AUTHOR: – SARITA YADAV/022, ITM, EMBA/15/KHARGHAR

INTRODUCTION
Siemens is a global powerhouse focusing on the areas of electrification, automation and digitalization. One of the world’s largest producers of energy-efficient, resource-saving technologies, Siemens is a leading supplier of systems for power generation and transmission as well as medical diagnosis.
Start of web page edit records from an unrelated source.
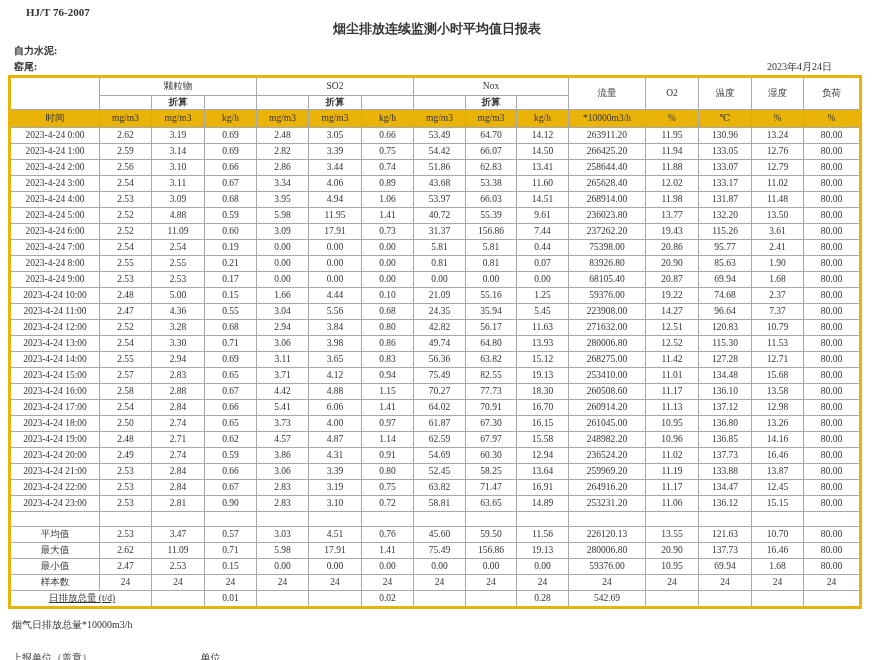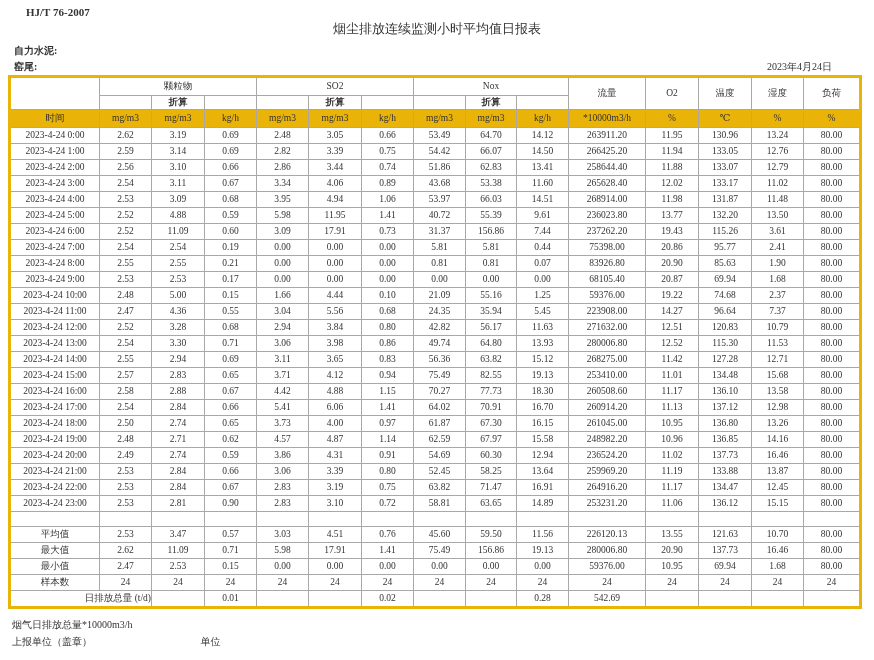--- a/index.html
+++ b/index.html
@@ -4,21 +4,21 @@
 <style>
   html,body { margin:0; padding:0; background:#ffffff; }
   body {
     width:874px; height:660px; overflow:hidden;
     font-family:"Liberation Serif","DejaVu Serif",serif;
     color:#333333;
   }
   .page { padding:4px 8px 0 8px; }
 
   .std-code { font-weight:bold; font-size:11px; padding:2px 0 0 18px; }
-  .doc-title { text-align:center; font-weight:normal; font-size:13px; margin-top:2px; }
+  .doc-title { text-align:center; font-weight:bold; font-size:13px; margin-top:2px; }
   .company-line { font-weight:bold; font-size:10px; margin-top:6px; padding-left:6px; }
   .site-date-row { display:flex; justify-content:space-between; align-items:center; margin-top:2px; }
   .site-line { font-weight:bold; font-size:10px; padding-left:6px; }
   .date-line { font-size:10px; padding-right:34px; }
 
   table.report {
     border-collapse:collapse; table-layout:fixed;
     width:853px; font-size:9.5px; margin-top:1px;
     border:3px solid #eab308;
   }
@@ -26,24 +26,24 @@
     border:1px solid #a8a8a8;
     text-align:center; padding:0;
     height:15px; line-height:15px;
     overflow:hidden; white-space:nowrap;
   }
   tr.hr1 td { height:17px; line-height:17px; }
   tr.hr2 td { height:13px; line-height:13px;font-weight:bold; }
   tr.hr3 td { height:17px; line-height:17px; background:#eab308; }
   tbody tr td { height:15px; }
   tr[data-name="spacer-row"] td { height:14px; }
-  tr[data-name="daily-total-row"] td:first-child { text-align:right; padding-left:2px; }
+  tr[data-name="daily-total-row"] td:first-child { text-align:center; padding-left:2px;text-decoration:underline; }
 
   .footer { margin-top:9px; padding-left:4px; font-size:10px; }
-  .footer-line1 { margin-bottom:3px; }
+  .footer-line1 { margin-bottom:19px; }
   .footer-line2 span.unit-label { margin-left:106px; }
 </style>
 </head>
 <body>
 
 <div class="page" data-name="report-page">
   <div class="std-code" data-name="standard-code">HJ/T  76-2007</div>
   <div class="doc-title" data-name="page-title">烟尘排放连续监测小时平均值日报表</div>
   <div class="company-line" data-name="company-label">自力水泥:</div>
   <div class="site-date-row" data-name="site-date-row">

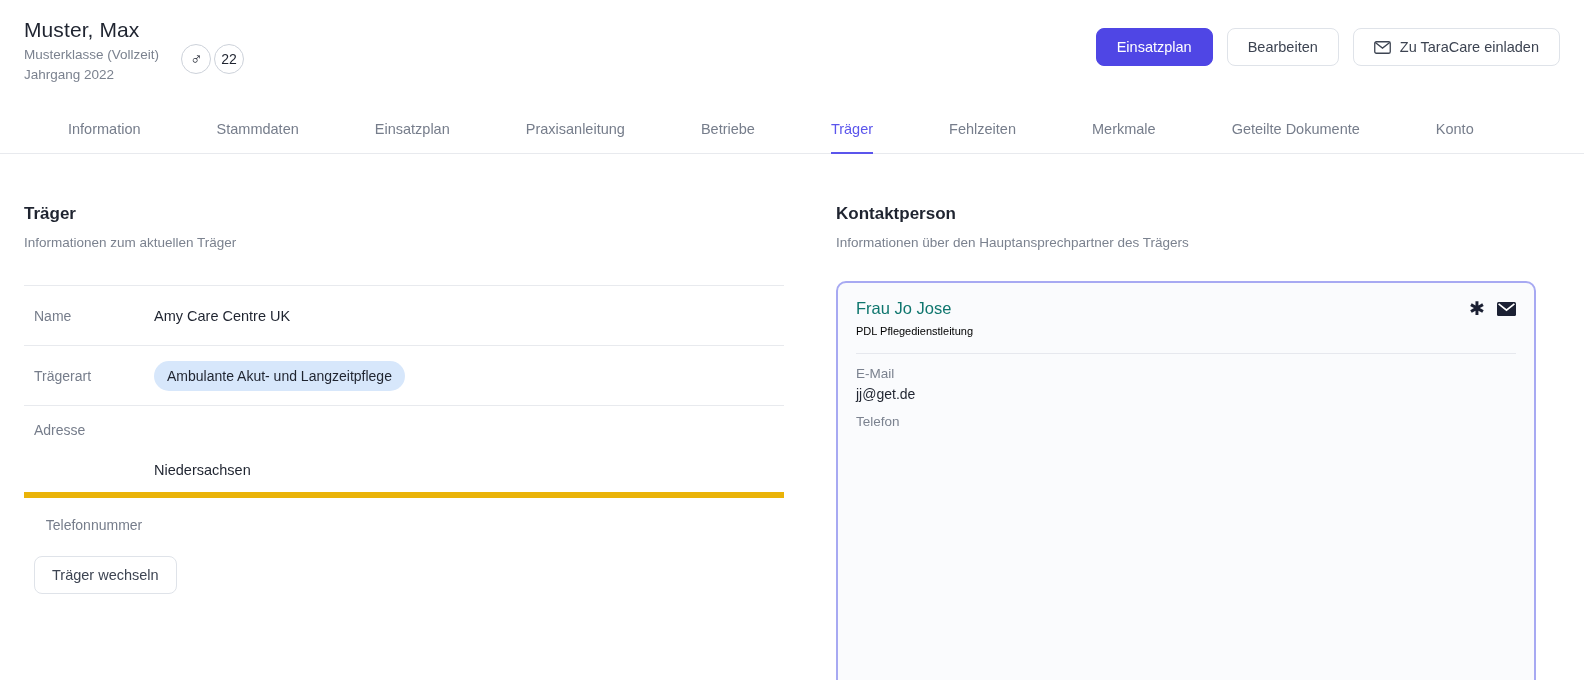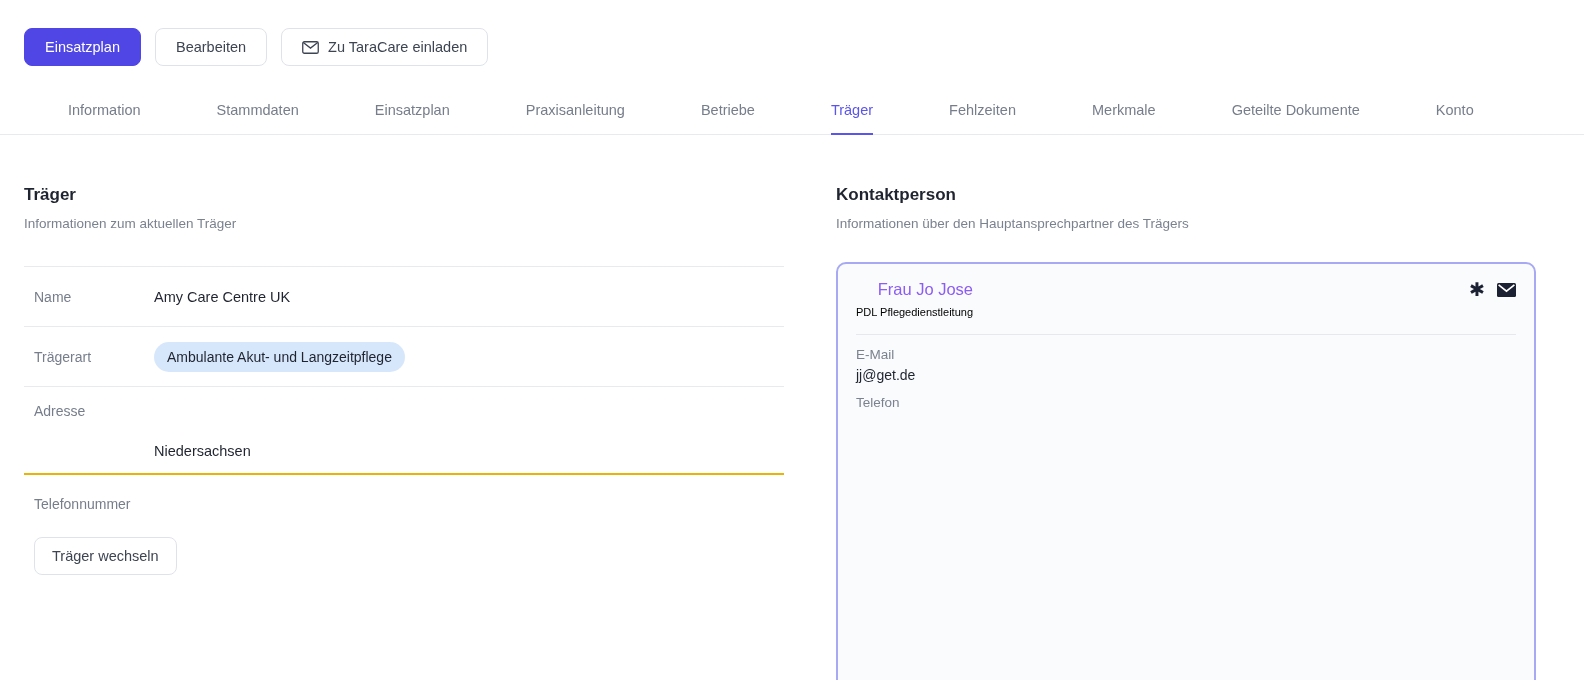--- a/index.html
+++ b/index.html
@@ -171,21 +171,21 @@
     align-items: center;
     border-top: 1px solid #e8eaee;
     min-height: 60px;
     padding: 8px 12px 8px 10px;
   }
   .defrow.stacked {
     display: block;
     padding-top: 14px;
     padding-bottom: 12px;
   }
-  .defrow.noborder { border-top: 2px solid #eab308; border-bottom: none; }
+  .defrow.noborder { border-top: 6px solid #eab308; border-bottom: none; text-align: center; }
 
   .deflabel {
     width: 120px;
     flex: 0 0 120px;
     font-size: 14px;
     color: #767d8b;
     line-height: 20px;
   }
 
   .defvalue {
@@ -234,23 +234,22 @@
 
   .card-head {
     padding: 14px 18px 12px 18px;
     display: flex;
     align-items: flex-start;
     justify-content: space-between;
   }
 
   .card-name {
     font-size: 16.5px;
-    color: #8b5cf6;
+    color: #0f766e;
     line-height: 22px;
-    text-align: right;
   }
   .card-role {
     font-size: 11px;
     color: #000000;
     margin-top: 3px;
     line-height: 19px;
   }
 
   .card-icons {
     display: flex;
@@ -291,20 +290,33 @@
   .field-cols > .field-block {
     flex: 0 0 340px;
   }
 
 </style>
 </head>
 <body>
 
 <div class="page-header">
 
+  <div class="identity">
+    <div class="identity-name">Muster, Max</div>
+    <div class="identity-row">
+      <div class="identity-meta">
+        <div class="identity-sub">Musterklasse (Vollzeit)</div>
+        <div class="identity-sub">Jahrgang 2022</div>
+      </div>
+      <div class="badge-group">
+        <div class="circle-badge gender">♂</div>
+        <div class="circle-badge">22</div>
+      </div>
+    </div>
+  </div>
 
   <div class="header-actions">
     <button class="btn btn-primary">Einsatzplan</button>
     <button class="btn btn-secondary">Bearbeiten</button>
     <button class="btn btn-secondary">
       <span class="mail-ico">
         <svg width="17" height="13" viewBox="0 0 17 13" fill="none" xmlns="http://www.w3.org/2000/svg">
           <rect x="0.75" y="0.75" width="15.5" height="11.5" rx="1.6" stroke="#3d4452" stroke-width="1.3"></rect>
           <path d="M1.3 1.6L8.5 7.1L15.7 1.6" stroke="#3d4452" stroke-width="1.3" fill="none"></path>
         </svg>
In infrastructure and industry solutions the company plays a pioneering role. Company’s stock traded in NSE is symbolized as ‘NSE: SIEMENS’.

OBJECTIVES:
To Calculate beta of SIEMENS and find its significance using regression analysis with NIFTY50.

DATA COLLECTION:
The closing price data of Nifty50 and SIEMENS was taken from www.nseindia.com for the time period 1st March 2019 to 28th Feb 2020.
From the available data, the closing rates of all the Fridays in the year was sorted to find out weekly returns for both Nifty as well as SIEMENS. Then the weekly returns was calculated for both by using formula –
Weekly Return =(C3-C2)/(C2*100)
where, C3 is present week closing price and C2 is the previous week closing price.
Once the data is calculated, weekly return column for NIFTY50 is considered as “X” variable and the weekly returns column for SIEMENS is considered as “Y” variable.
The Model and formulas used are:-
Y = a +bX
X ̅ =∑X/N
Y ̅=∑Y/N
x = X – X ̅
y = Y – Y ̅
b=∑xy/∑(x)^2
a= Y ̅- bX ̅
e = Y – Y ̅
Variance of error=(σe)^2 =∑e^2/N-K
S.E of b = √ ((σe)^2 /∑x^2)
t stat of b = b/ S.E of b
TSS=ESS+RSS
ESS = (b^2)*(∑x^2)
RSS = ∑e^2
R^2 = ESS/TSS
F = Mean ESS/Mean RSS


DATA ANALYSIS:
Using the Regression Add-on in Microsoft Excel Data Analytics tool we get following values:
R Square:- R2= 0.1925
a = -0.2395
b = 0.7449
N (Observations) = 50
F = 10.964698
Therefore, formulating below question:
Y = -0.2395 +0.7449 X

RESULT:-
The above equation tells us the relationship between “Y” and “X”, that is Demand and Price. If price raises by unit, demand raises. Positive sign says that, there is reverse relationship. Means if price rises demand rises, similarly if price falls then demand also falls.

CONCLUSION:-
Price is significant and overall model is significant but error will be 19%.